Screenshot and code edit data:
====================

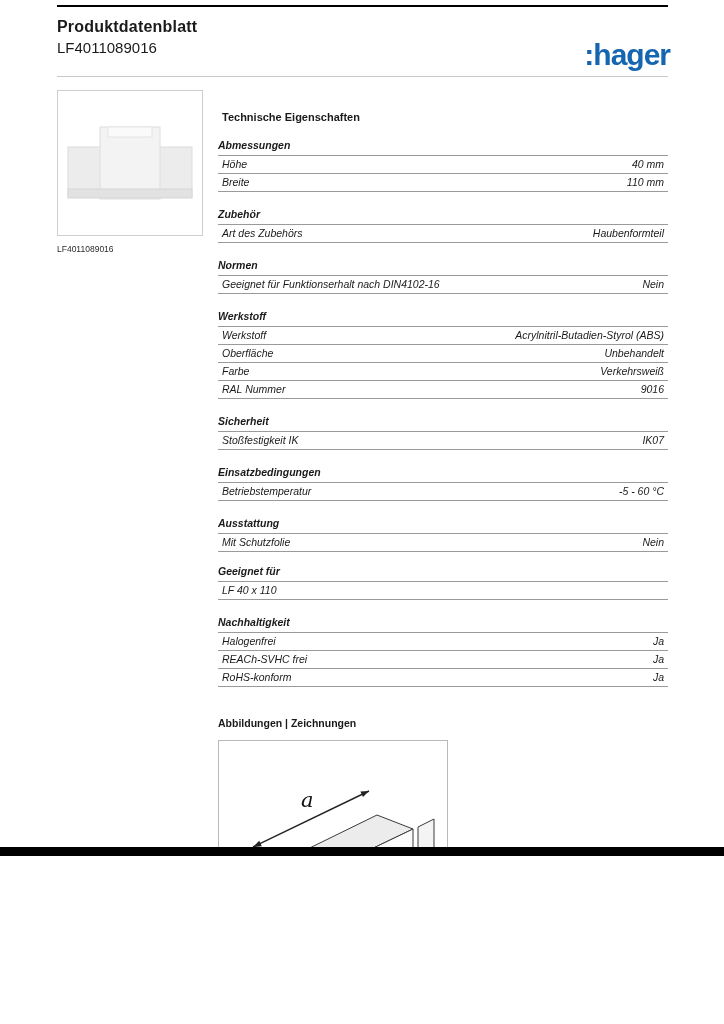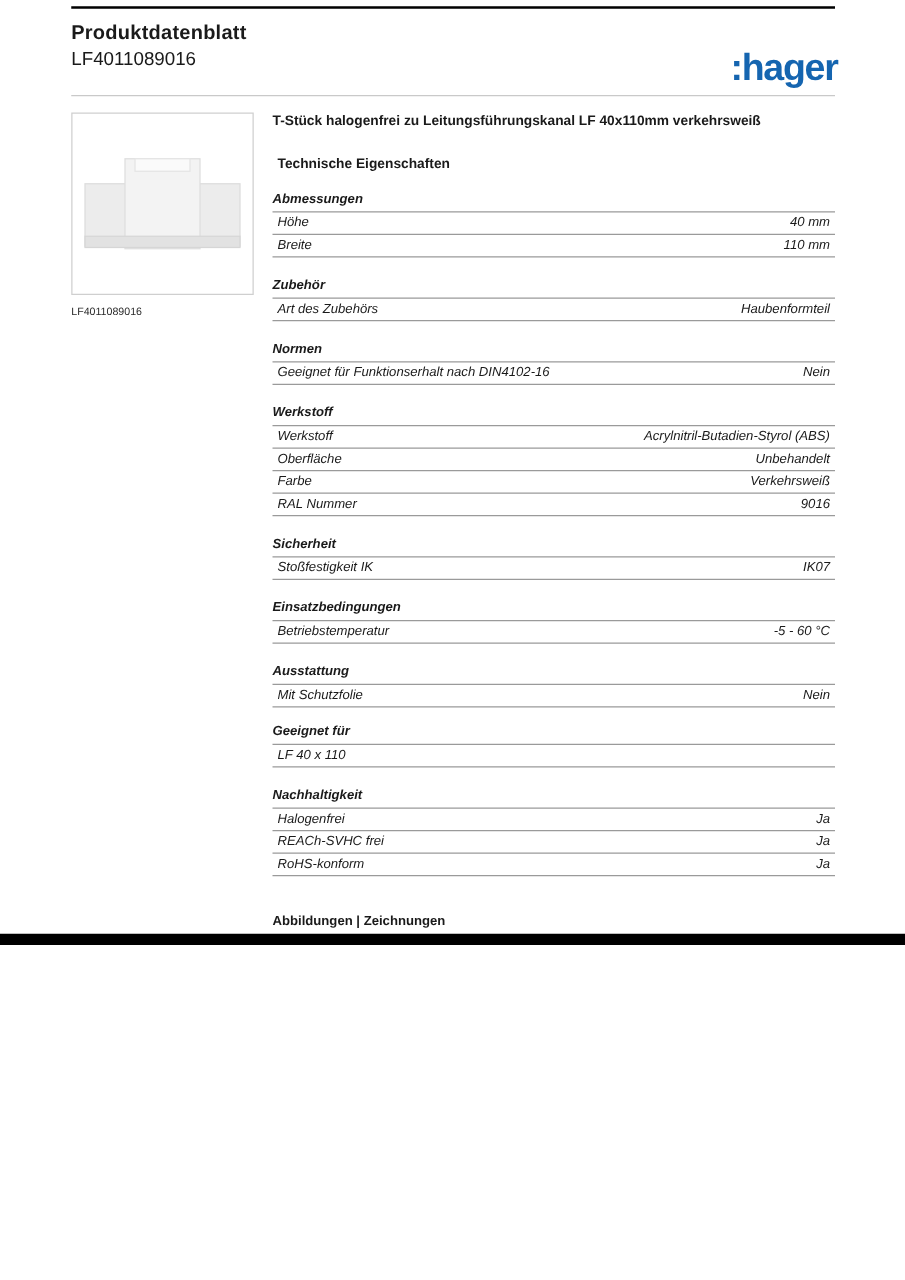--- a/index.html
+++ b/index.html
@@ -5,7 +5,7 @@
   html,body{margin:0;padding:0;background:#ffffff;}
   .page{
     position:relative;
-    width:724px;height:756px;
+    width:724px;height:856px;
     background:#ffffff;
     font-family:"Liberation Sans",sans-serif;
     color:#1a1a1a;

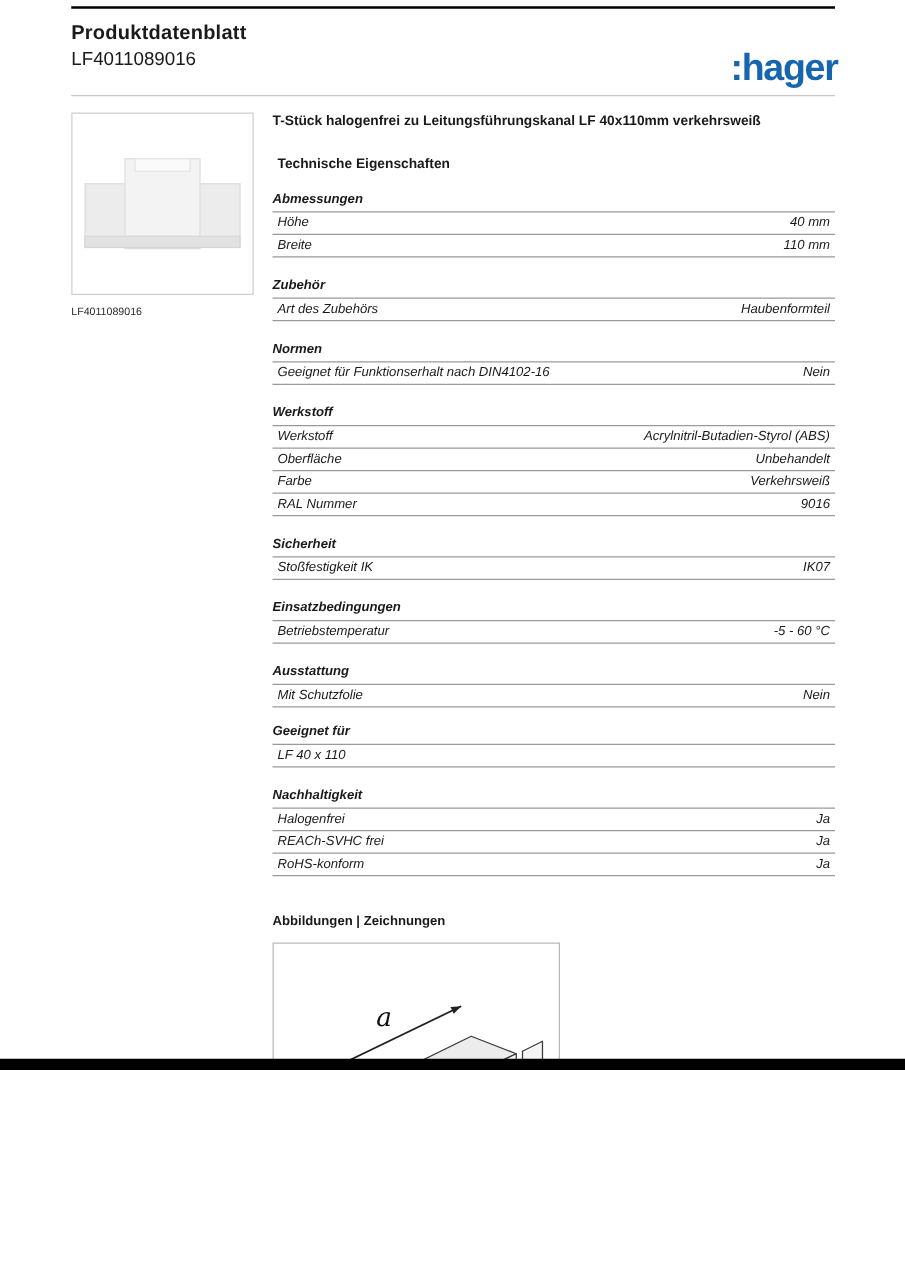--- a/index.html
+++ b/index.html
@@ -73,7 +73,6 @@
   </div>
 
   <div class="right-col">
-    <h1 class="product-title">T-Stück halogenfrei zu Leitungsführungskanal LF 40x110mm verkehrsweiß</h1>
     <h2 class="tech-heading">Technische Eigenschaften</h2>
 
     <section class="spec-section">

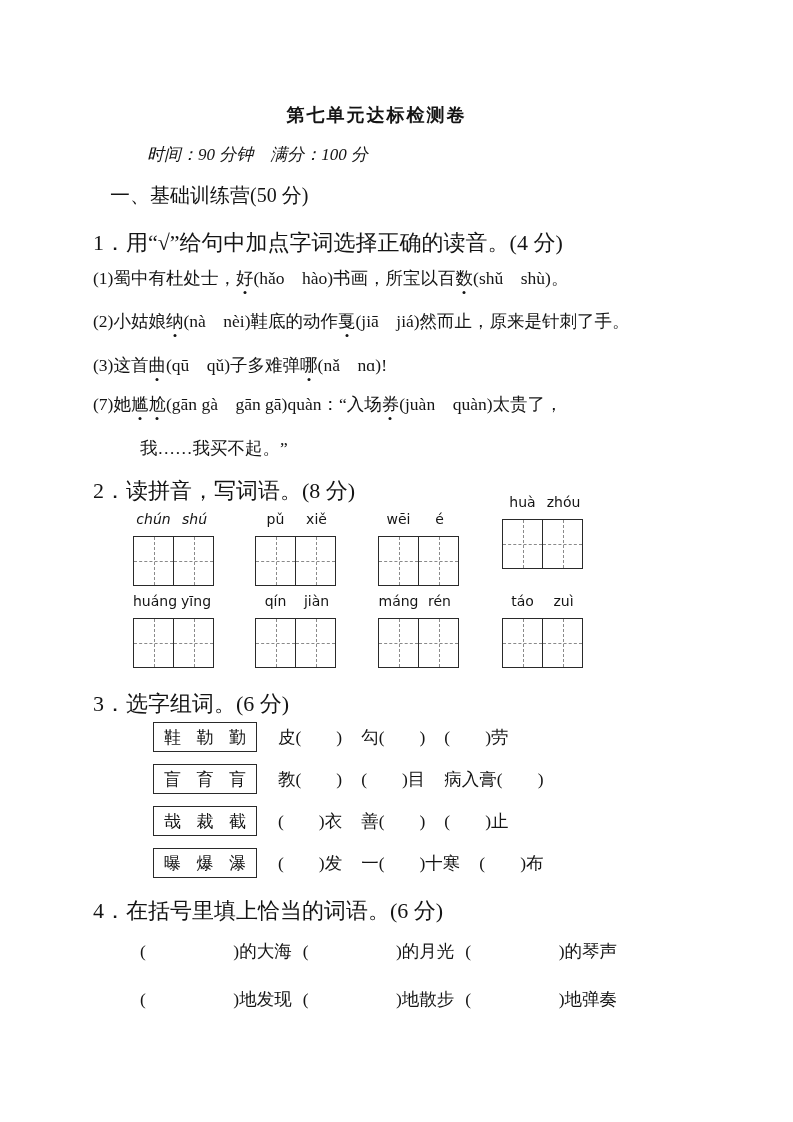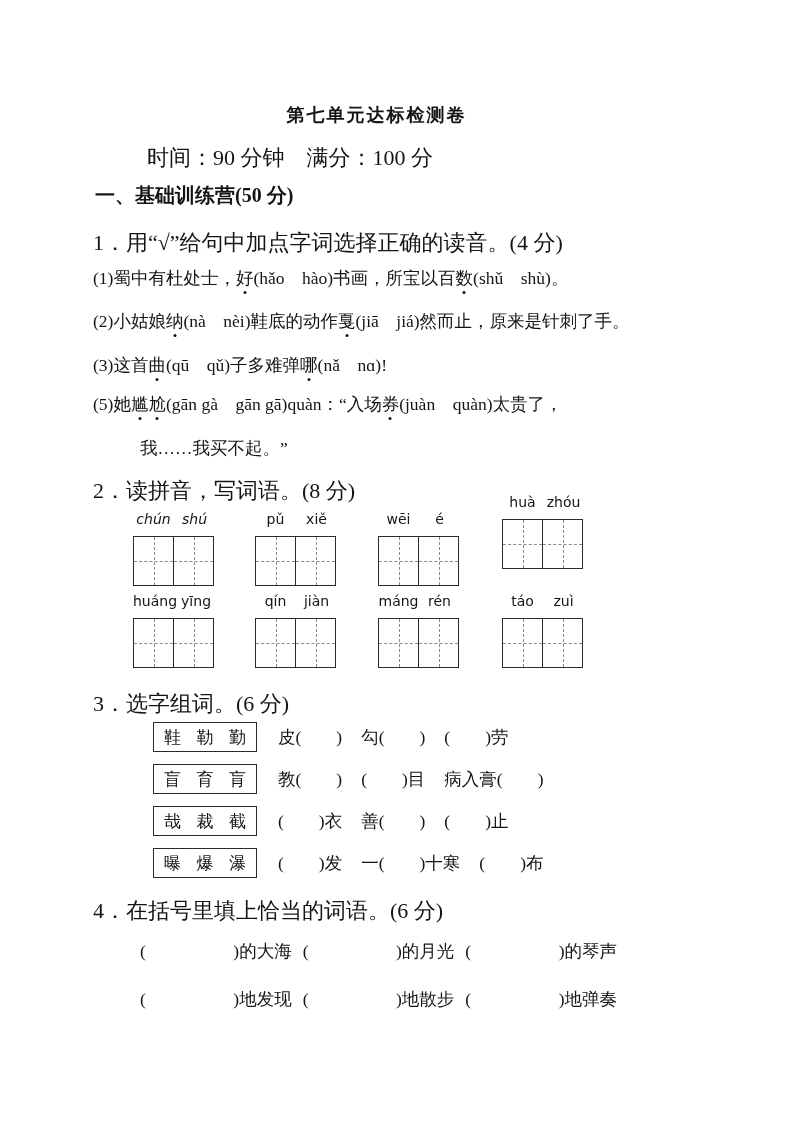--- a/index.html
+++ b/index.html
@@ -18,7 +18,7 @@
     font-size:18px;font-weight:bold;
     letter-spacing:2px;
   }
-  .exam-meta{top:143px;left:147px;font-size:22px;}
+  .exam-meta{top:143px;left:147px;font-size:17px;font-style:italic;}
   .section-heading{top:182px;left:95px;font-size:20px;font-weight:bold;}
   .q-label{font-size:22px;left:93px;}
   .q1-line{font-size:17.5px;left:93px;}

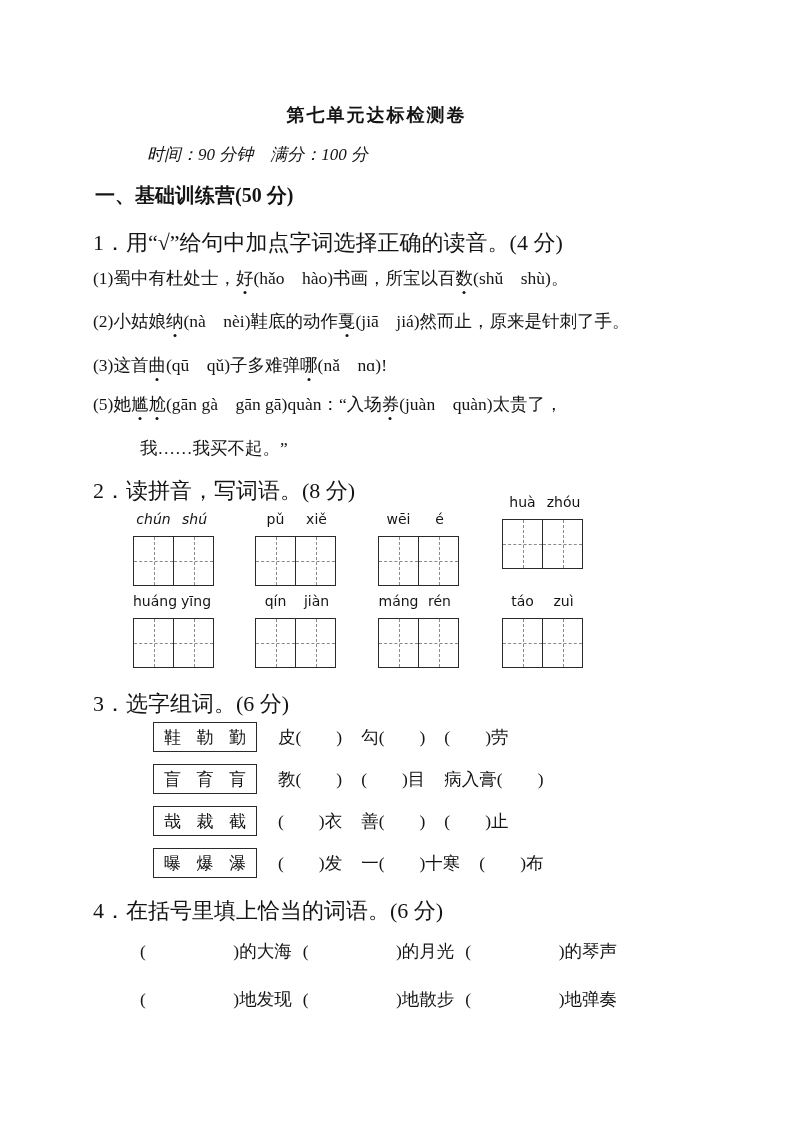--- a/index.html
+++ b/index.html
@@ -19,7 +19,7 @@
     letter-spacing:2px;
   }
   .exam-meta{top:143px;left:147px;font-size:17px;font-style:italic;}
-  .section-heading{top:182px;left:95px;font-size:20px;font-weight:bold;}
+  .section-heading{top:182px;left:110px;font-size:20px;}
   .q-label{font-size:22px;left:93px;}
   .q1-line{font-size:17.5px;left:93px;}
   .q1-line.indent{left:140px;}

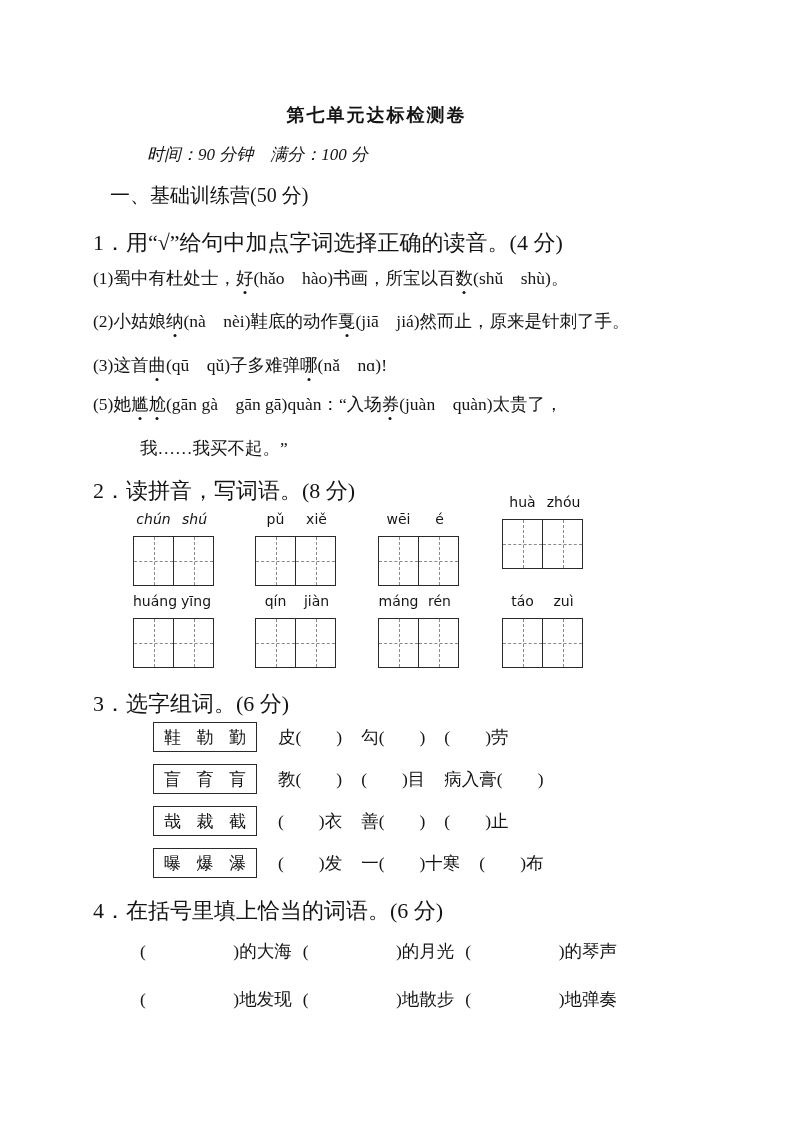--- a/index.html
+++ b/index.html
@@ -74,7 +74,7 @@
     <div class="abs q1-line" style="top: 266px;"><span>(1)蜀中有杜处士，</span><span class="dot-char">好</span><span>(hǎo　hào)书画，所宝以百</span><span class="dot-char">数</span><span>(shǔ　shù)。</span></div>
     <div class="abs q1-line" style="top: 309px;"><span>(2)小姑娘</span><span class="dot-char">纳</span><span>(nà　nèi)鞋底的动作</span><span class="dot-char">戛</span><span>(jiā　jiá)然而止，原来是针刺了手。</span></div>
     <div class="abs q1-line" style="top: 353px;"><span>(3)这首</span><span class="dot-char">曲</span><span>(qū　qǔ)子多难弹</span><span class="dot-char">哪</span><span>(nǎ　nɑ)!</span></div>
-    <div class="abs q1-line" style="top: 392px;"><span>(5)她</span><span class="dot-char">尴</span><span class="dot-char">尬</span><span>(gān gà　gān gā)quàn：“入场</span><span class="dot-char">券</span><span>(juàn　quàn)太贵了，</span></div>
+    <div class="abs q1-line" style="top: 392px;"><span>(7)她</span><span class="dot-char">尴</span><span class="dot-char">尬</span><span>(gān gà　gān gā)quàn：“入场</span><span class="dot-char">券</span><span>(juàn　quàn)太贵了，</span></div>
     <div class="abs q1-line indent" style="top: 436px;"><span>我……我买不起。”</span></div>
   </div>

====================

- _DIRECTIONS FOR THIS TASK_
From the entries above, extract every line where the word "bold" appears.

- _SOLUTION_
     font-size:18px;font-weight:bold;
   .section-heading{top:182px;left:95px;font-size:20px;font-weight:bold;}
-  .section-heading{top:182px;left:95px;font-size:20px;font-weight:bold;}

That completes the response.